Talking to people who know him personally confirms that he doesn’t actually read anything. I think drugs or some kind of mental disease might be at play here, but one way to understand what is going on might be to make a comparison to how a reasonable person might think about Critical Race Theory or other left-wing academic ideas. When wokeness is criticized, you’ll sometimes hear the response that you should become familiar with the ideas of experts in the field before expressing an opinion. Admittedly, I don’t spend a lot of time reading feminist or Marxist scholars, for the same reason I don’t read treatises on astrology. When the premise of a field is that wrong, there usually isn’t much to learn from it. Basic knowledge of biology is enough to preempt anything that one might argue based on the premise that there are no significant inherent personality differences between the sexes, and Economics 101 provides sufficient grounds to toss Marxist analysis to the side.

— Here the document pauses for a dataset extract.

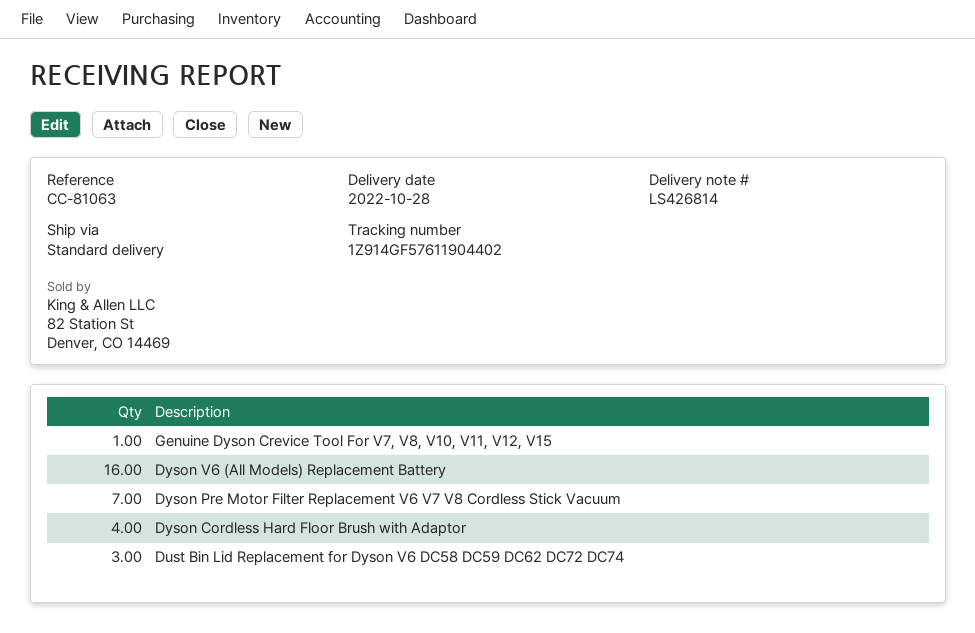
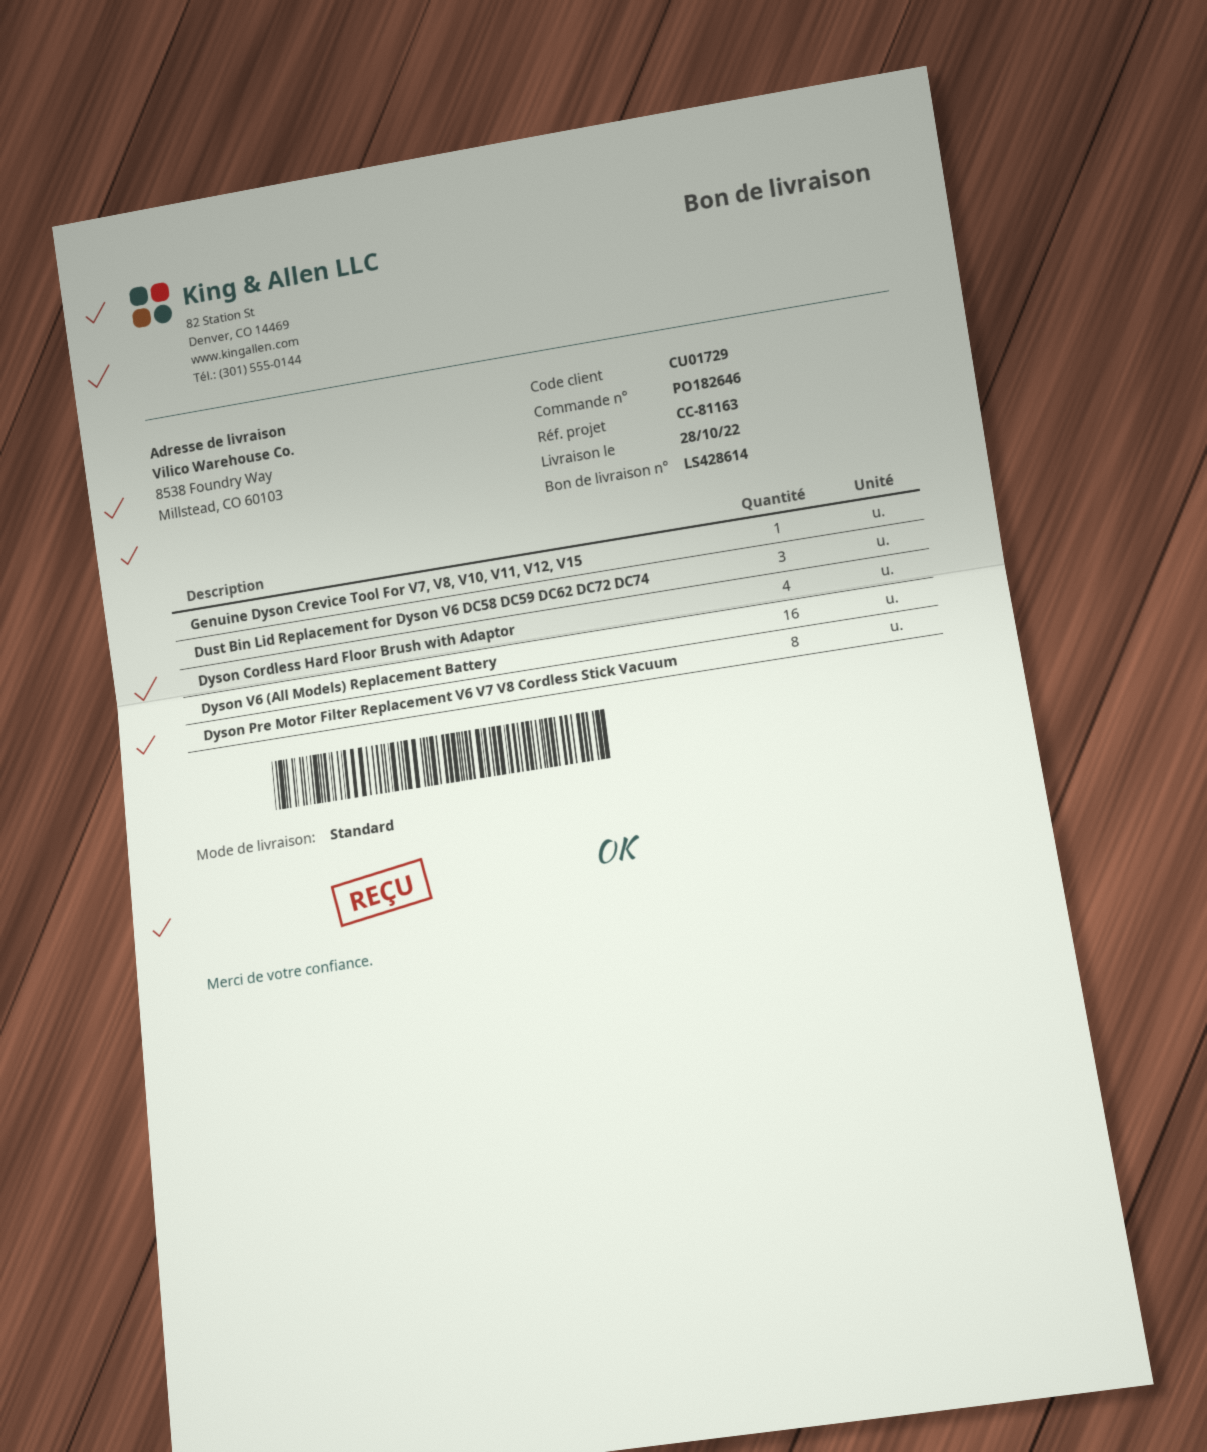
delivery note number: LS426814 -> LS428614
reference: CC-81063 -> CC-81163
Dyson Pre Motor Filter Replacement V6 V7 V8 Cordless Stick Vacuum: 7 -> 8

I think that one key to understanding Musk is that he feels exactly this way not just about woke academic fads, but everything having to do with politics and government. He believes you can figure out all you need to know based on first principle grounds as long as you come equipped with a half-baked anti-woke and libertarian leaning ideology and understand that the media, government, and liberals more generally are corrupt. If you want to cut spending, who needs to know what government actually spends its money on? You can assume massive fraud is going on while ignoring the possibility that this is something that has already been looked into and dismissed for good reasons.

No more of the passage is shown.